┌──
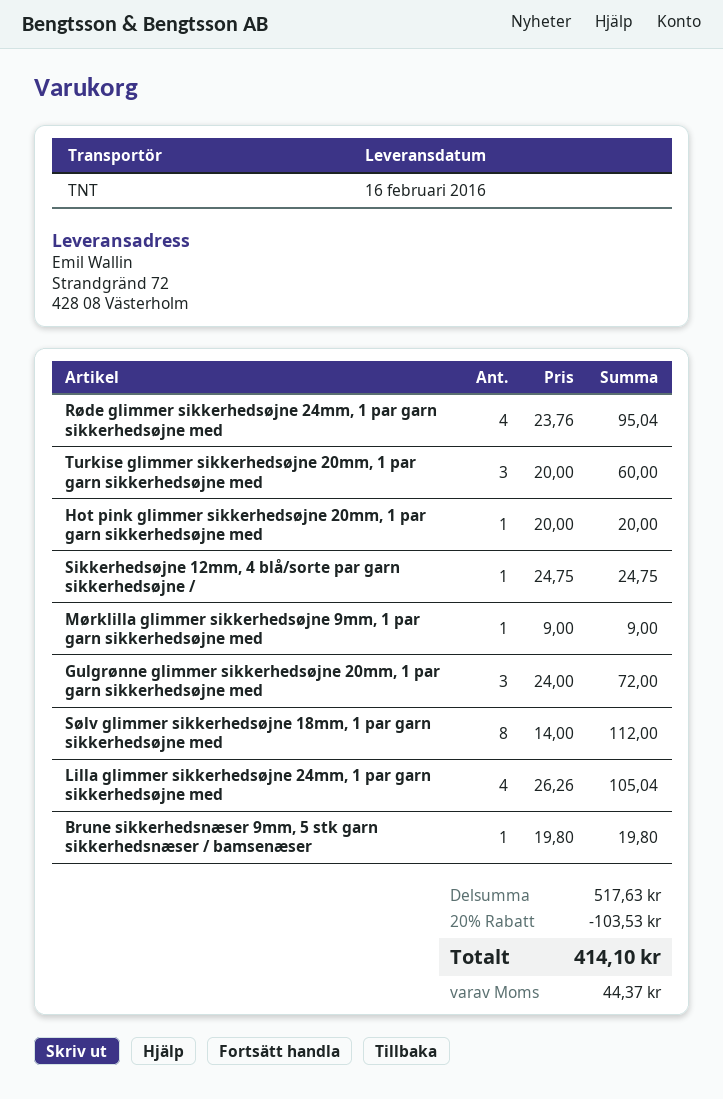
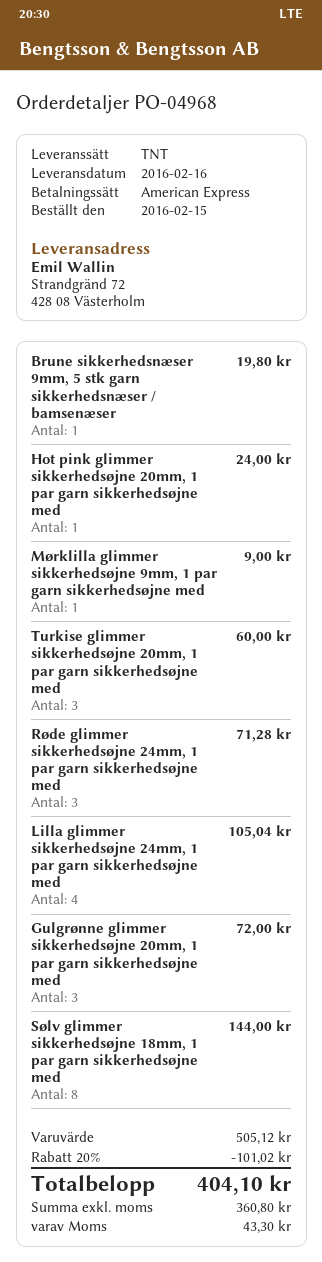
Røde glimmer sikkerhedsøjne 24mm, 1 par garn sikkerhedsøjne med: 4 for 95.04 -> 3 for 71.28
Hot pink glimmer sikkerhedsøjne 20mm, 1 par garn sikkerhedsøjne med: 1 for 20.00 -> 1 for 24.00
Sikkerhedsøjne 12mm, 4 blå/sorte par garn sikkerhedsøjne /: 1 for 24.75 -> none
Sølv glimmer sikkerhedsøjne 18mm, 1 par garn sikkerhedsøjne med: 8 for 112.00 -> 8 for 144.00
subtotal: 517.63 -> 505.12
discount: 20% = 103.53 -> 20% = 101.02
tax: 44.37 -> 43.30
total: 414.10 -> 404.10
└──
* What the exercise asks
Would you show each line of the listing above that has the string "garn"?

* Exercise output
Røde glimmer sikkerhedsøjne 24mm, 1 par garn sikkerhedsøjne med: 4 for 95.04 -> 3 for 71.28
Hot pink glimmer sikkerhedsøjne 20mm, 1 par garn sikkerhedsøjne med: 1 for 20.00 -> 1 for 24.00
Sikkerhedsøjne 12mm, 4 blå/sorte par garn sikkerhedsøjne /: 1 for 24.75 -> none
Sølv glimmer sikkerhedsøjne 18mm, 1 par garn sikkerhedsøjne med: 8 for 112.00 -> 8 for 144.00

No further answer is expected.